Kosten IMVA (voorbereidingsprojecten)
Nieuwe complexen worden onder de noemer IMVA (immaterieel vast actief) op de balans gezet. Op deze IMVA boeken we plan- en onderzoekskosten van projecten die nog in de voorbereidingsfase zitten. De gemeenteraad moet binnen 5 jaar besluiten om een IMVA om te zetten naar een BIE. In dat geval worden de gemaakte kosten overgedragen aan de BIE. Anders moeten we de kosten afboeken. Uitgaande van de mogelijkheid dat een plan geen doorgang vindt, hebben we een voorziening gevormd om alle gemaakte plankosten af te kunnen boeken. Vanuit deze voorziening schieten we kosten voor van de mogelijk nieuwe grondexploitaties die nog niet de status BIE hebben. Het gaat bijvoorbeeld om de plannen Oss West (Amsteleind), Raadhuislaan Zuid en Stationskwartier Ravenstein. Als plannen de status krijgen van BIE, worden de kosten overgeboekt naar de nieuwe exploitatie. Als voor een plan met de status “BIE” een positief resultaat wordt voorzien kan op dat moment de voorziening vrijvallen. Als plannen niet doorgaan, dan worden de gemaakte kosten afgeboekt vanuit deze voorziening. Daarnaast worden de plankosten voor lopende IMVA’s ook bijgesteld op basis van de nieuwste inzichten. Omdat deze plannen vaak in de beginfase zitten, kunnen de verwachten plankosten fluctueren. Per saldo moet er in 2022 naar verwachting circa € 2.015.000 meer gestort worden in de voorziening dan was voorzien bij het MPG 2022-2025.
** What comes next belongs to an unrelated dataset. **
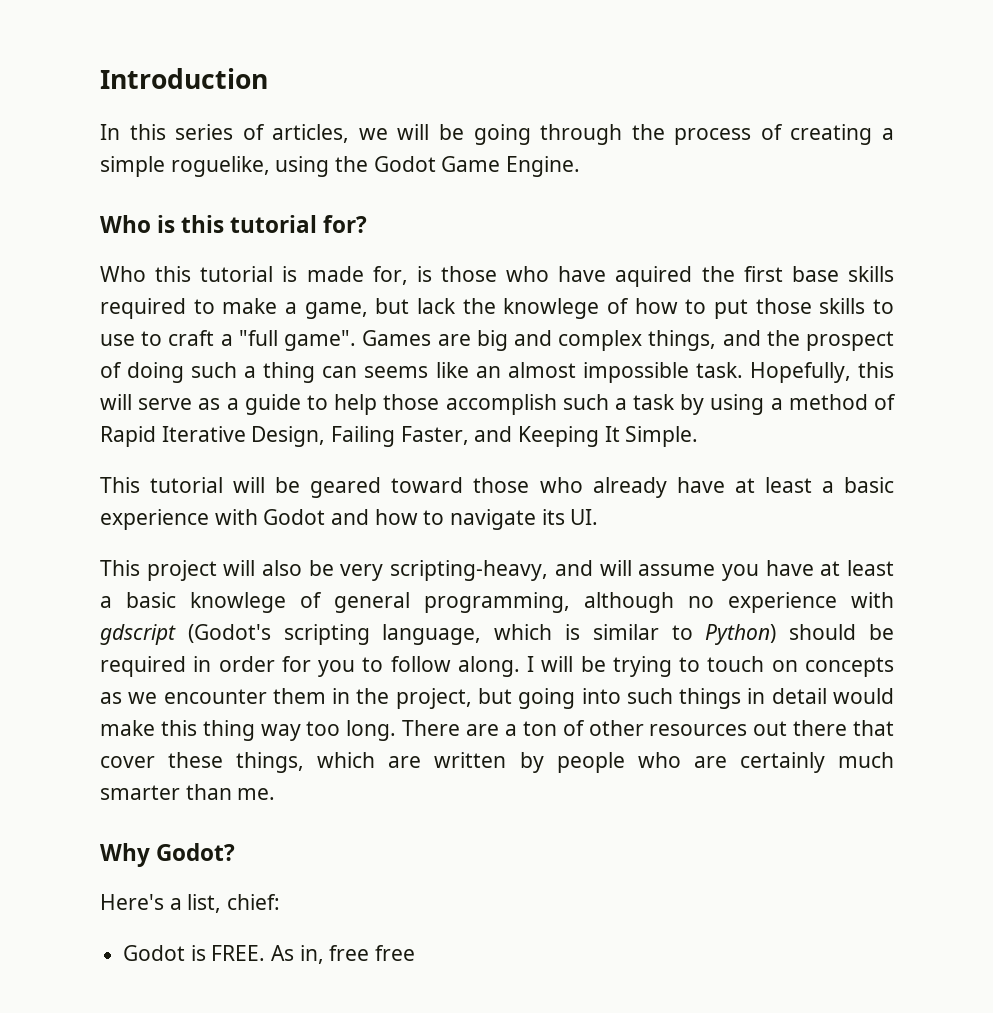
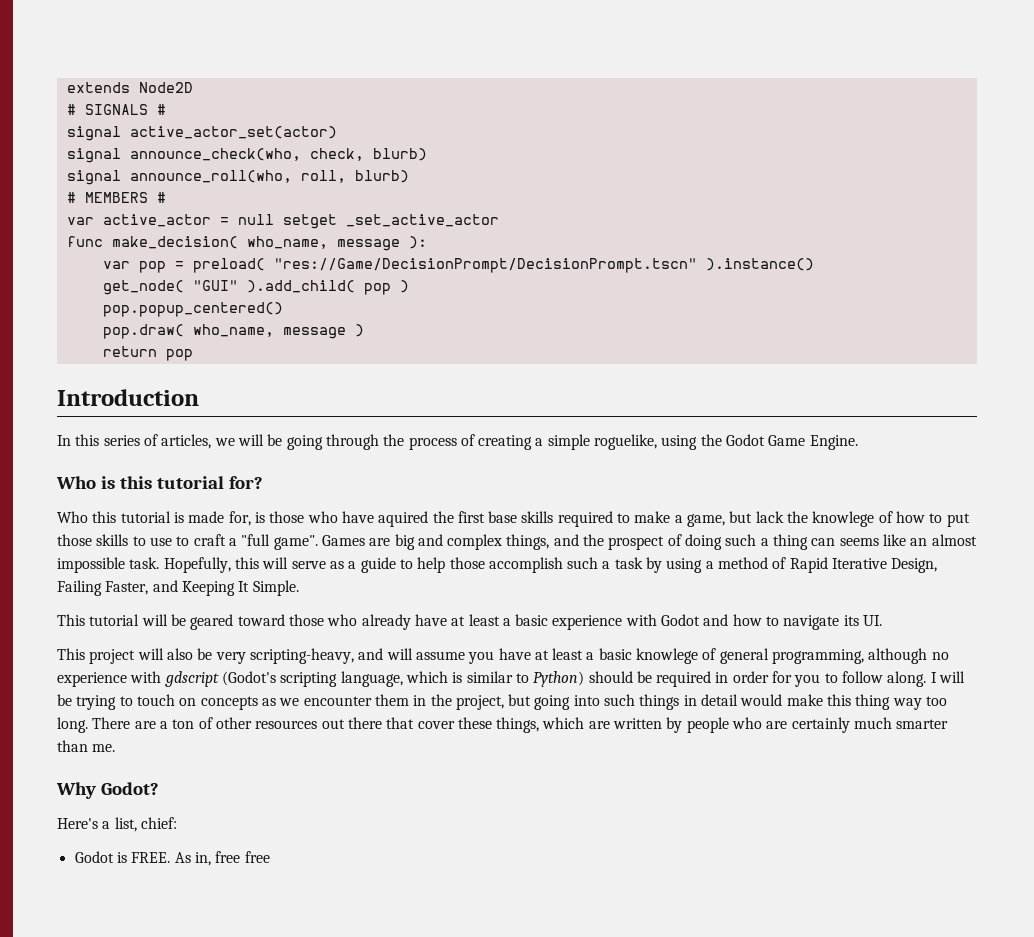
(100, 78) none -> [66,82,193,93] [66,104,166,115] [66,126,337,141] [66,148,427,163] [66,170,409,185] [66,192,166,203] [66,214,499,229] [66,236,427,251] [102,258,814,273] [102,280,409,295] [102,302,283,317] [102,324,364,339] [102,346,193,361] extends Node2D // # SIGNALS # // signal active_actor_set(actor) // signal announce_check(who, check, blurb) // signal announce_roll(who, roll, blurb) // # MEMBERS # // var active_actor = null setget _set_active_actor // func make_decision( who_name, message ): // var pop = preload( "res://Game/DecisionPrompt/DecisionPrompt.tscn" ).instance() // get_node( "GUI" ).add_child( pop ) // pop.popup_centered() // pop.draw( who_name, message ) // return pop //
3.2 Reserves en voorzieningen
De risico's binnen het grondbedrijf vangen we op met de volgende reserves en voorzieningen:
- Algemene Bedrijfsreserve Grondbedrijf (ABR)
- Reserve risico’s Heesch West
- Reserve strategische aankopen
- Reserve binnenstedelijke transformatie
- Reserve bovenwijkse voorzieningen
- Reserve verbetering fysieke kwaliteit leefomgeving
- Voorziening te verwachten exploitatieverliezen
- Voorziening IMVA
- Voorziening afwaarderingen (I)MVA
Het onderstaande diagram geeft een overzicht van het totaal aan reserves en voorzieningen (totale risicoafdekking) van het grondbedrijf. De voorziening Heesch West vervalt aan het eind van 2022. Per 1-1-2023 hebben we dan ook 1 grote voorziening minder. De verdeling die er overblijft zie je in onderstaande cirkeldiagram. Zo beslaat naar verwachting op 1-1-2023 de ABR 16% van alle voorzieningen en reserves. De voorziening te verwachten exploitatieverliezen bedraagt 32%.